Reader Supported News
by Patrik Jonsson, The Christian Science Monitor
Lawyers for Dzhokhar Tsarnaev, the surviving suspect in the Boston Marathon bombings, say contact with the FBI may have been a 'precipitating event' to the bombings last April.
hree days after an FBI agent was cleared of wrongdoing in the bizarre killing of an associate of slain Boston bombing suspect Tamerlan Tsarnaev, lawyers for Dzhokhar Tsarnaev, the only surviving bombing suspect, alleged that the FBI attempted to recruit the elder Tsarnaev as an informant.
In court filings on Friday, Dzhokhar Tsarnaev’s defense team said that new information suggests the FBI interviewed Tamerlan on several occasions before the attack, and even pressured him to surreptitiously report on the Chechen underworld. Lawyers are seeking more information from the agency in order to formulate a death penalty defense that points to Tamerlan as the ideological ringleader of the attack.
“We do not suggest that these contacts are to be blamed and have no evidence to suggest that they were improper, but rather view them as an important part of the story of Tamerlan’s decline,” defense attorney David Bruck wrote. “Since Tamerlan is dead, the government is the source of corroboration that these visits did in fact occur and of what was said during them.”
Mr. Bruck suggested that Tamerlan Tsarnaev could have misread the agency’s intentions, which may have “increased his paranoia and distress.”
Dzhokhar, who is now 20, was injured and captured and his brother killed following a four-day manhunt after the twin explosions near the finish line of the Boston Marathon almost a year ago. He has pleaded not guilty to a 30-count indictment for his alleged role in an event that killed three people and injured more than 260. Prosecutors will seek the death penalty if he is convicted at a trial now set for November.
Given those stakes, defense attorneys say they want any evidence the FBI has that could show the elder Tsarnaev “supplied the motivation, planning and ideology” behind the attack, and that his younger brother “acted under his domination and control.”

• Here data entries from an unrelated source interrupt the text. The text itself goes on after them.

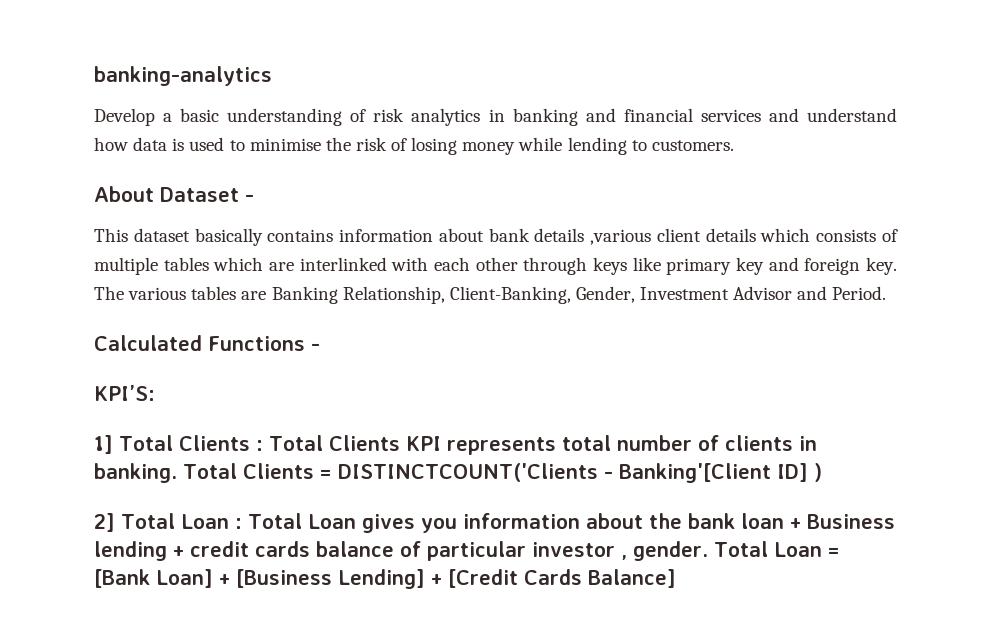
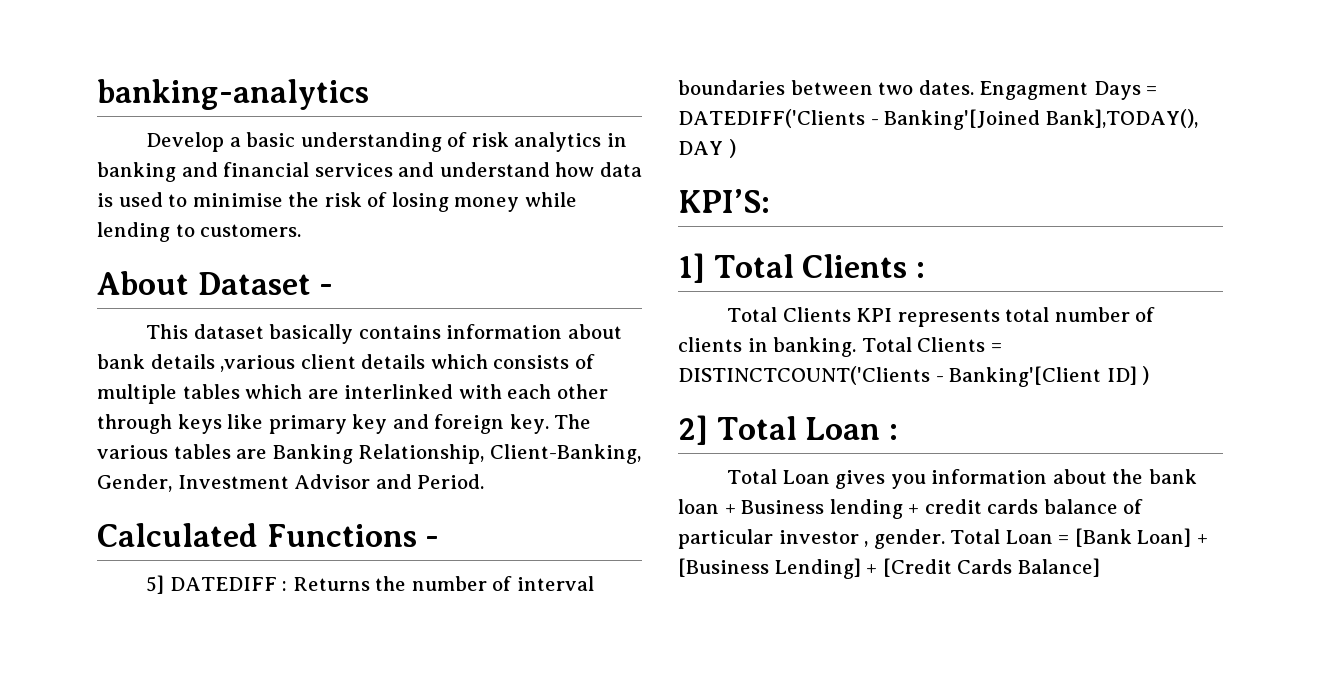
+ 5] DATEDIFF : Returns the number of interval boundaries between two dates. Engagment Days = DATEDIFF('Clients - Banking'[Joined Bank],TODAY(), DAY )
- 1] Total Clients : Total Clients KPI represents total number of clients in banking.
+ 1] Total Clients :
+ Total Clients KPI represents total number of clients in banking.
- 2] Total Loan : Total Loan gives you information about the bank loan + Business lending + credit cards balance of particular investor , gender.
+ 2] Total Loan :
+ Total Loan gives you information about the bank loan + Business lending + credit cards balance of particular investor , gender.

The evidence, he argued, will be used “as building blocks of the defendant’s affirmative case for life.”
The FBI has not yet responded to the request.
Meanwhile, the Bureau has continued to emphatically state that it didn’t know the identities of the two suspected bombers until they were fingerprinted, and have denied any involvement with the brothers aside from following up on a tip from a Russian emissary that the elder Tsarnaev may have been seeking jihad.
“To be absolutely clear: No one was surveilling the Tsarnaevs, and they were not identified until after the shootout,” the FBI said in an Oct. 23 press release, following news reports suggesting agents had actually kept close tabs on the brothers. “Any claims to the contrary are false.”
But such denials, critics say, are complicated by the agency’s famously insular and secretive culture. The New York Times reported last year, for example, that out of 150 cases where suspects have been killed or injured by FBI agents since 1993, no agent has ever been charged with wrongdoing. Such statistics “raise red flags” about the Bureau’s integrity, says David Rudovsky at the University of Philadelphia Law School, coauthor of “Police Misconduct: Law and Litigation.”
In the case of Ibragim Todashev, who allegedly took part with Tamerlan in a robbery turned triple-homicide in Waltham, in 2011, family members have also stated that FBI pressure may have pushed the 20-something ethnic Chechen and mixed martial arts fighter to the brink of violence.
According to a Florida state prosecutor’s report that cleared an FBI agent of wrongdoing, Mr. Todashev was killed by the agent after a five hour interview in a hot Orlando apartment, and after Todashev attacked the agent and a police officer with a “pole of some kind.”
It’s not clear whether Todashev was in official FBI custody at the time of his death, but he had begun to write a confession to his role in the triple homicide and was not handcuffed. The report on the shooting, however, suggests that Todashev became agitated as it became clear that he may be facing arrest and prison time. The report also said Todashev had a chance to flee the apartment, but instead chose to fight.
Todashev’s father, meanwhile, says he believes the FBI tortured and killed his son in order to cover up the agency’s involvement. Todashev’s friends have told reports that FBI agents hounded Todashev constantly after the marathon bombing.
Since the terrorist attacks of 9/11, the Bureau has stepped up surveillance of specific racial, ethnic and religious communities, including the use of informants. The tactics have led to dozens of foiled attacks, but has also left the Bureau open to charges of entrapment, not to mention assorted Internet conspiracy theories.
Part of those post-9/11 tactics are the use of “voluntary interviews … often encouraging interviewees to serve as informants in their communities,” writes the American Civil Liberties Union.
In a report last week, the House Committee on Homeland Security suggested that missed leads and failures to connect dots may have kept agents from foiling the marathon attack. But Congress did not assign any specific blame or fault to any of the country’s intelligence agencies, including the FBI, for failure to stop the bombings.